How do immune cells help tumors escape the body's defenses?

In recent years, the fourth largest therapy for cancer, immunotherapy, has brought new breakthroughs in cancer treatment. Although immunotherapeutic drugs that block inhibitory cell surface molecules such as PD1 have revolutionized cancer treatment, only a small percentage of specific patients benefit from this therapy. Therefore, the problem that needs to be solved urgently is still to find out how the tumor escapes the defense of the body or the surveillance of the immune system.

A new study led by the University of Pittsburgh School of Medicine and the UPMC Hillman Cancer Center illustrated a new biological mechanism that uncovers new treatments that promote anti-tumor immunity. The findings, published in the journal Nature Immunity, can be used to develop next-generation immunotherapies to combat a variety of cancers.

The research team focused on a group of immune cells called regulatory T cells (Tregs) that help maintain the delicate balance of the immune system. By releasing a small protein called a cytokine, Tregs keeps the immune system sensitive enough to capture the threat of foreign substances without causing autoimmunity to attack normal cells. Cytokines can have different effects on cells.

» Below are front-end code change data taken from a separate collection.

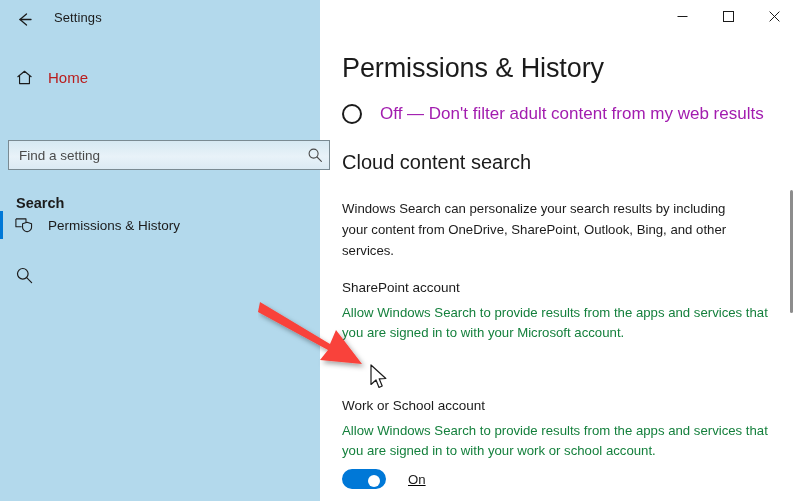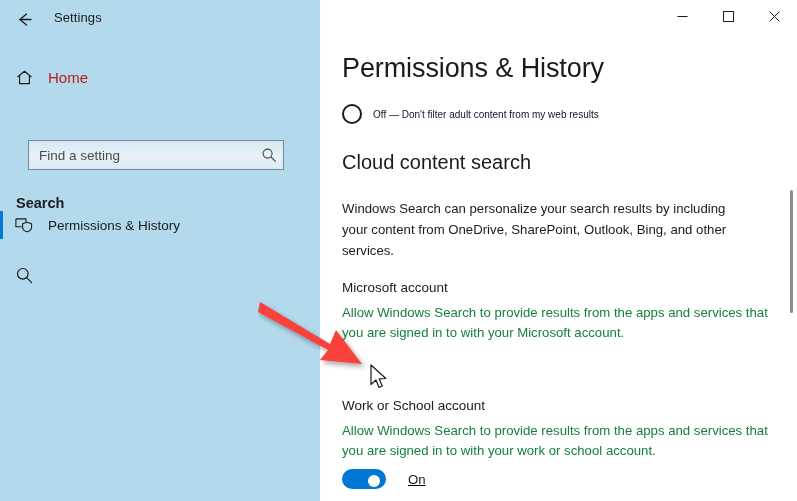"Off — Don't filter adult" .radio-label { color: #0f172a -> #a21caf; font-size: 10px -> 17px; margin-left: 11px -> 18px }
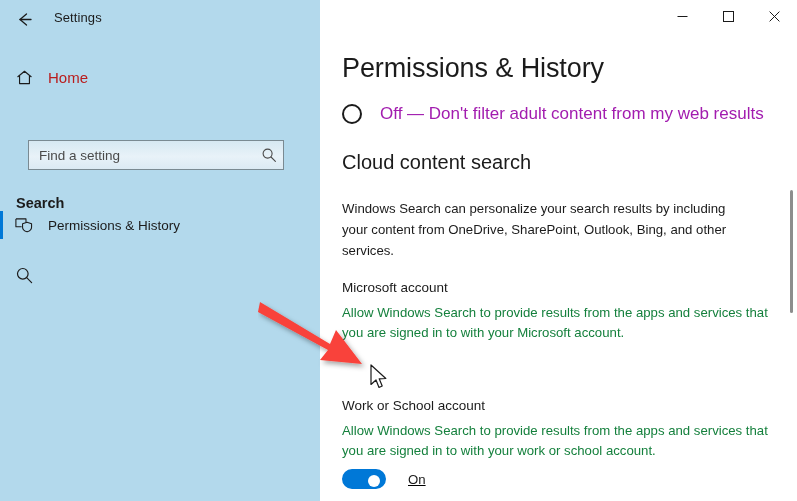"Find a setting" .search-box { left: 28px -> 8px; width: 256px -> 322px }
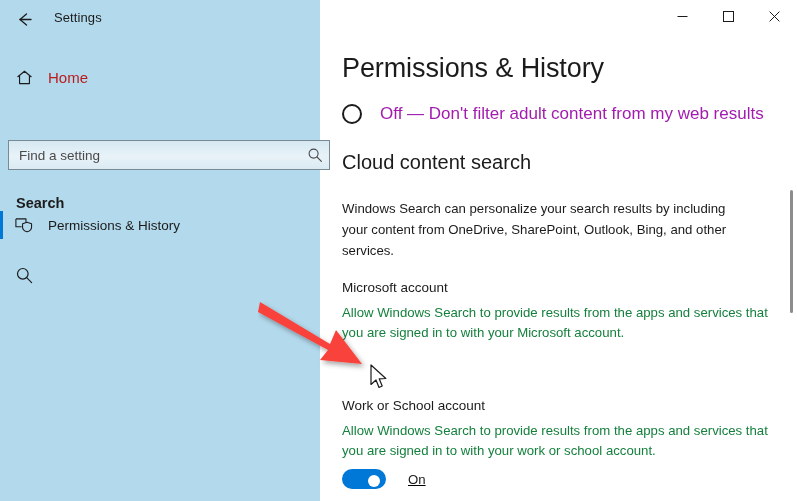"Microsoft account" div.sub-head { text: Microsoft -> SharePoint }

Previous studies have shown that tumors cleverly use Tregs in the tumor microenvironment to shut down killer T cells and evade the body's immune defenses. Moreover, the proportion of Tregs cells in the peripheral blood of various cancer patients is elevated, which also indicates the patient's survival and poor prognosis of treatment.

The researchers began trying to figure out how Tregs shut down killer T cells using two inhibitory cytokines called IL-10 (interleukin-10) and IL-35 (interleukin-35).

In mouse and human tumors, they first discovered that the Tregs population could produce IL-10 or IL-35, but surprisingly they could not produce IL-10 or IL-35 at the same time. Unlike the expected results that activated Tregs will use all the tools they have available to suppress the immune response, they seem to have to choose to secrete only one inhibitory cytokine.

The team then used a mouse cancer model to show that the tumor effectively represses the immune system, and they need two types of Treg cells that secrete IL-10 and IL-35 cells, respectively.

Further research, they found that cytokine interaction activates a protein called BLIMP1, which effectively inhibits the ability of killer T cells to detect and kill cancer cells by making killers T cells express a variety of inhibitory cell surface molecules, such as PD1, LAG3, TIM3, and TIGIT.

This finding is important because many current clinical trials focus on immunotherapy, which blocks only one or two such inhibitory proteins. And these inhibitory proteins, in turn, activate killer T cells. However, the development of drugs that block IL-10 or IL-35 can produce greater effects by simultaneously preventing the expression of many inhibitory proteins.

Since drugs for Tregs have been tested in clinical trials, finding the precise mechanism by which they work can provide clues to making more effective drugs, or help design better combinations with existing immunotherapies to improve treatment success rates.